(Exercise input begins)

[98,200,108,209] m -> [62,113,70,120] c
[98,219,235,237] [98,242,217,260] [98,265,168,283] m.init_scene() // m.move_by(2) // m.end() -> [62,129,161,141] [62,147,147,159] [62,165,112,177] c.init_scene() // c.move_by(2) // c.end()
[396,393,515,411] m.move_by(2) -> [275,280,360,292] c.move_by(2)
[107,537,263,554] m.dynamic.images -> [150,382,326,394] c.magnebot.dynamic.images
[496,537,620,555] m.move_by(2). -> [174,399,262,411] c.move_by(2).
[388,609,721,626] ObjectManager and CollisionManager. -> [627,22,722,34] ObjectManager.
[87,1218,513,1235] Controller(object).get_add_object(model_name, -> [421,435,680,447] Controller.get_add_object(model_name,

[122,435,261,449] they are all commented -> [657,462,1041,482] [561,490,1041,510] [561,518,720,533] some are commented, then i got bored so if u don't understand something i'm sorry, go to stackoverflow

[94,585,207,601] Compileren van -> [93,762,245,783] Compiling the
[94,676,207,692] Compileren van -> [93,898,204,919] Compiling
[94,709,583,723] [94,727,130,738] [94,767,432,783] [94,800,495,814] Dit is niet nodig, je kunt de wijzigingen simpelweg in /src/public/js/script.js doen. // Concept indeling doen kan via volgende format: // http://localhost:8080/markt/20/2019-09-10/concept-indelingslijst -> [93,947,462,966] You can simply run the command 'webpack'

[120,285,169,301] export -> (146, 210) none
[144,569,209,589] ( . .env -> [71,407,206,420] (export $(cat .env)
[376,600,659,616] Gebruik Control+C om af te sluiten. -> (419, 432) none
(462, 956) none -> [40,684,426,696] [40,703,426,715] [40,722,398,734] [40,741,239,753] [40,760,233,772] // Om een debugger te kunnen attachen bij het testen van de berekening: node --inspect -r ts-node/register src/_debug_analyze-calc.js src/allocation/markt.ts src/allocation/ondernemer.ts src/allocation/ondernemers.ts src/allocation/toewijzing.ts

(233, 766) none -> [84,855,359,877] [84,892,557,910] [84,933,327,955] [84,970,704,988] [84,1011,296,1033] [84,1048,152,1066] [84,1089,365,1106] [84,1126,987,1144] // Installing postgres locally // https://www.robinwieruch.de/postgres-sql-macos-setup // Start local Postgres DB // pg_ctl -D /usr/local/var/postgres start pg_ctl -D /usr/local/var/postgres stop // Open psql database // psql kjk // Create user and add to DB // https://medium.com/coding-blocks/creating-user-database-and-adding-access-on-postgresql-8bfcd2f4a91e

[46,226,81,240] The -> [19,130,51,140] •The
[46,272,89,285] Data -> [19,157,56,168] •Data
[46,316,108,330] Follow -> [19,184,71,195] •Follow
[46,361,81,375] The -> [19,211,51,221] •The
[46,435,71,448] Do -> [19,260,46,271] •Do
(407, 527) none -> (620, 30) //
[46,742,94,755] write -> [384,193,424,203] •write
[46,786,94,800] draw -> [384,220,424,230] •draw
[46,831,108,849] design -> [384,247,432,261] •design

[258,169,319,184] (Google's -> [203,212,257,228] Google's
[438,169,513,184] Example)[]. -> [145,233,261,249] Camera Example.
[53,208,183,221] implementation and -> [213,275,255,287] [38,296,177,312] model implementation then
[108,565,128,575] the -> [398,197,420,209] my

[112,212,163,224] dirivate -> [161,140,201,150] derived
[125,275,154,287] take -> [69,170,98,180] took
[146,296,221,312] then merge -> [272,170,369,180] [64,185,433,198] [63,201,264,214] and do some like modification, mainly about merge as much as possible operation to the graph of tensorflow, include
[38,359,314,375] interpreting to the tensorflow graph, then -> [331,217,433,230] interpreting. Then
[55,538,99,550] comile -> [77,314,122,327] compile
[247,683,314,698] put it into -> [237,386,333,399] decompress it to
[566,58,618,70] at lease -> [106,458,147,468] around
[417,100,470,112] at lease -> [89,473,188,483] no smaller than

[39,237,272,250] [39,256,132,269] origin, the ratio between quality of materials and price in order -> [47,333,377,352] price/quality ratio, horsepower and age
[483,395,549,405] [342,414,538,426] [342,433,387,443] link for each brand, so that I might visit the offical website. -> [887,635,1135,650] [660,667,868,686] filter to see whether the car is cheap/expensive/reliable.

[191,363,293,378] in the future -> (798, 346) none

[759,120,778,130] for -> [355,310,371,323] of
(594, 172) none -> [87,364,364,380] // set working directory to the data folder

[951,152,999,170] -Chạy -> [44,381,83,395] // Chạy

(Exercise input ends)

Aim of the exercise: Whatever appears in the data above is to be set down exactly.

Expected answer:
[98,200,108,209] m -> [62,113,70,120] c
[98,219,235,237] [98,242,217,260] [98,265,168,283] m.init_scene() // m.move_by(2) // m.end() -> [62,129,161,141] [62,147,147,159] [62,165,112,177] c.init_scene() // c.move_by(2) // c.end()
[396,393,515,411] m.move_by(2) -> [275,280,360,292] c.move_by(2)
[107,537,263,554] m.dynamic.images -> [150,382,326,394] c.magnebot.dynamic.images
[496,537,620,555] m.move_by(2). -> [174,399,262,411] c.move_by(2).
[388,609,721,626] ObjectManager and CollisionManager. -> [627,22,722,34] ObjectManager.
[87,1218,513,1235] Controller(object).get_add_object(model_name, -> [421,435,680,447] Controller.get_add_object(model_name,

[122,435,261,449] they are all commented -> [657,462,1041,482] [561,490,1041,510] [561,518,720,533] some are commented, then i got bored so if u don't understand something i'm sorry, go to stackoverflow

[94,585,207,601] Compileren van -> [93,762,245,783] Compiling the
[94,676,207,692] Compileren van -> [93,898,204,919] Compiling
[94,709,583,723] [94,727,130,738] [94,767,432,783] [94,800,495,814] Dit is niet nodig, je kunt de wijzigingen simpelweg in /src/public/js/script.js doen. // Concept indeling doen kan via volgende format: // http://localhost:8080/markt/20/2019-09-10/concept-indelingslijst -> [93,947,462,966] You can simply run the command 'webpack'

[120,285,169,301] export -> (146, 210) none
[144,569,209,589] ( . .env -> [71,407,206,420] (export $(cat .env)
[376,600,659,616] Gebruik Control+C om af te sluiten. -> (419, 432) none
(462, 956) none -> [40,684,426,696] [40,703,426,715] [40,722,398,734] [40,741,239,753] [40,760,233,772] // Om een debugger te kunnen attachen bij het testen van de berekening: node --inspect -r ts-node/register src/_debug_analyze-calc.js src/allocation/markt.ts src/allocation/ondernemer.ts src/allocation/ondernemers.ts src/allocation/toewijzing.ts

(233, 766) none -> [84,855,359,877] [84,892,557,910] [84,933,327,955] [84,970,704,988] [84,1011,296,1033] [84,1048,152,1066] [84,1089,365,1106] [84,1126,987,1144] // Installing postgres locally // https://www.robinwieruch.de/postgres-sql-macos-setup // Start local Postgres DB // pg_ctl -D /usr/local/var/postgres start pg_ctl -D /usr/local/var/postgres stop // Open psql database // psql kjk // Create user and add to DB // https://medium.com/coding-blocks/creating-user-database-and-adding-access-on-postgresql-8bfcd2f4a91e

[46,226,81,240] The -> [19,130,51,140] •The
[46,272,89,285] Data -> [19,157,56,168] •Data
[46,316,108,330] Follow -> [19,184,71,195] •Follow
[46,361,81,375] The -> [19,211,51,221] •The
[46,435,71,448] Do -> [19,260,46,271] •Do
(407, 527) none -> (620, 30) //
[46,742,94,755] write -> [384,193,424,203] •write
[46,786,94,800] draw -> [384,220,424,230] •draw
[46,831,108,849] design -> [384,247,432,261] •design

[258,169,319,184] (Google's -> [203,212,257,228] Google's
[438,169,513,184] Example)[]. -> [145,233,261,249] Camera Example.
[53,208,183,221] implementation and -> [213,275,255,287] [38,296,177,312] model implementation then
[108,565,128,575] the -> [398,197,420,209] my

[112,212,163,224] dirivate -> [161,140,201,150] derived
[125,275,154,287] take -> [69,170,98,180] took
[146,296,221,312] then merge -> [272,170,369,180] [64,185,433,198] [63,201,264,214] and do some like modification, mainly about merge as much as possible operation to the graph of tensorflow, include
[38,359,314,375] interpreting to the tensorflow graph, then -> [331,217,433,230] interpreting. Then
[55,538,99,550] comile -> [77,314,122,327] compile
[247,683,314,698] put it into -> [237,386,333,399] decompress it to
[566,58,618,70] at lease -> [106,458,147,468] around
[417,100,470,112] at lease -> [89,473,188,483] no smaller than

[39,237,272,250] [39,256,132,269] origin, the ratio between quality of materials and price in order -> [47,333,377,352] price/quality ratio, horsepower and age
[483,395,549,405] [342,414,538,426] [342,433,387,443] link for each brand, so that I might visit the offical website. -> [887,635,1135,650] [660,667,868,686] filter to see whether the car is cheap/expensive/reliable.

[191,363,293,378] in the future -> (798, 346) none

[759,120,778,130] for -> [355,310,371,323] of
(594, 172) none -> [87,364,364,380] // set working directory to the data folder

[951,152,999,170] -Chạy -> [44,381,83,395] // Chạy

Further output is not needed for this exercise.